Dalam bentrokan antara kaum Muslim dan Koptik di dekat Kairo telah memakan korban meninggal dan terluka: 5 orang meninggal, termasuk 4 orang Kristen, dan setidaknya 6 orang lainnya menderita luka-luka, tadi malam dalam bentrokan sektarian dengan senjata api di utara ibukota Mesir, Kairo. Sumber keamanan pada hari Sabtu (6/4) menjelaskan bahwa bentrokan pecah di kota al-Khusus, sebuah daerah kumuh dan miskin di provinsi Qalyubiyah utara ibukota Kairo, setelah seorang pria Muslim memprotes anak-anak yang menggambar swastika (lambang Nazi) pada dinding sebuah lembaga Azhar di wilayah tersebut, menurut kantor berita Prancis. Dengan latar belakang itu, maka pecah perkelahian sengit dengan seorang pemuda Kristen yang kemudian berubah menjadi pertempuran dengan peluru tajam dan senjata otomatis antara kaum Muslim dan Koptik. Sumber itu menegaskan bahwa “5 orang meninggal dalam bentrokan itu, termasuk 4 orang Kristen, dan melukai 6 orang lainnya, setidaknya dua dari mereka terkena tembakan peluru tajam.”
*** *** ***
Tidak ada keraguan bahwa ikatan yang mengikat rakyat Mesir satu dengan yang lainnya, sejak para penguasa mereka tidak lagi melakukan hubungan sesuai dengan ketentuan hukum Islam, maka hubungan itu dilakukan berdasarkan pada sekularisme dan pemisahan agama dari kehidupan. Dan negara di era Mubarak sering menggunakan masalah sektarianisme, dan berkali kali menuangkan minyak di atas api, sehingga ada kesenjangan antara Koptik dan kaum Muslim.
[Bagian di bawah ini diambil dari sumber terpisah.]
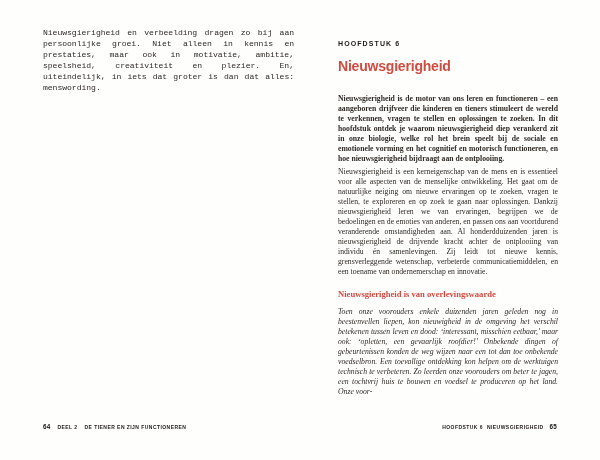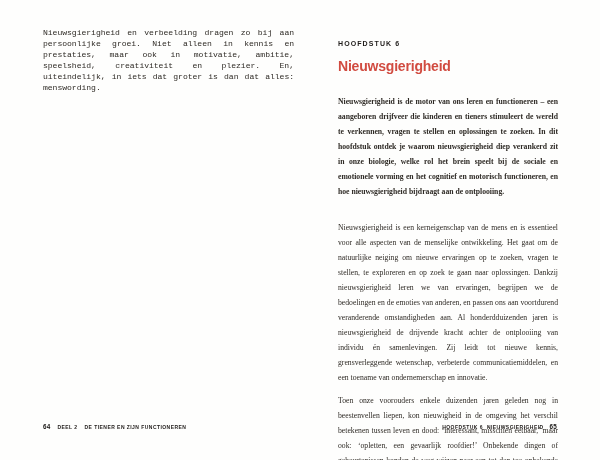"Nieuwsgierigheid is de motor van" .body-par { line-height: 15px -> 10px }
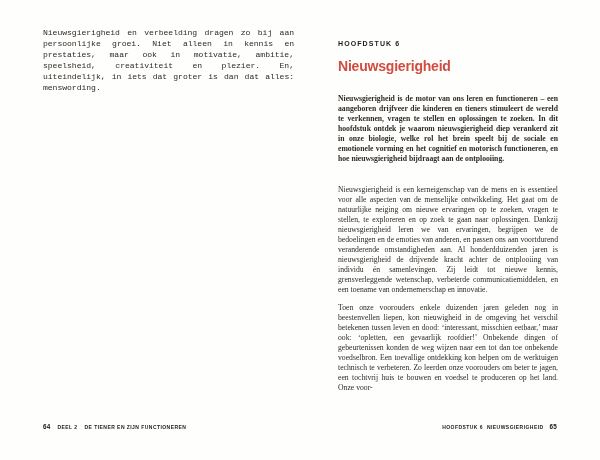"Nieuwsgierigheid is een kerneigenschap" .par2 { margin-top: 21px -> 3px }
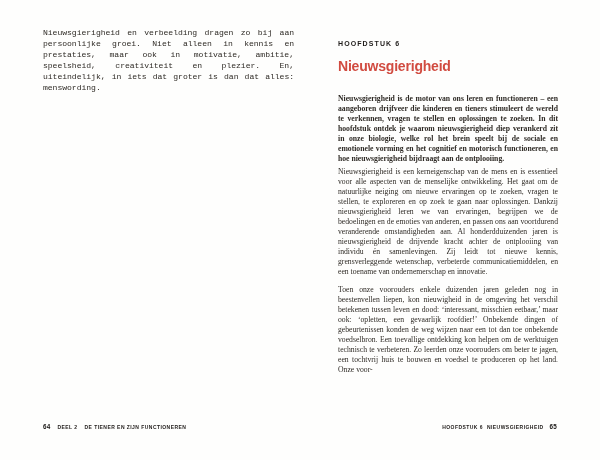"Nieuwsgierigheid is van" div.section-heading { html: none -> <div>Nieuwsgierigheid is van overlevingswaarde</div> }
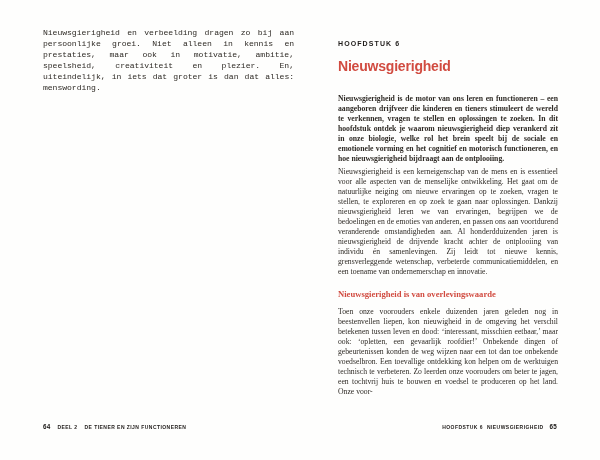"Toen onze voorouders enkele duizenden" .par3 { font-style: none -> italic }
Paus Shenouda pada tahun 1985 mengatakan bahwa “Koptik berada di bawah aturan hukum Islam jauh lebih bahagia dan lebih aman. Juga di masa lalu, ketika hukum syariah yang berlaku. Kita sangat mendambakan hidup di bawah sistem dimana: “Mereka memiliki hak seperti hak kami, dan mereka punya kewajiban seperti kewajiban kami”. Sejauh ini, Mesir mendatangkan hukum dari luar negeri. Kami tidak memiliki hukum (peraturan) yang serinci hukum Islam. Lalu bagaimana kami ridha dengan hukum (peraturan) yang datang dari luar, sementara kami tidak ridha dengan hukum (peraturan) Islam? [Alahram Alqahirah, edisi, 6/3/1985].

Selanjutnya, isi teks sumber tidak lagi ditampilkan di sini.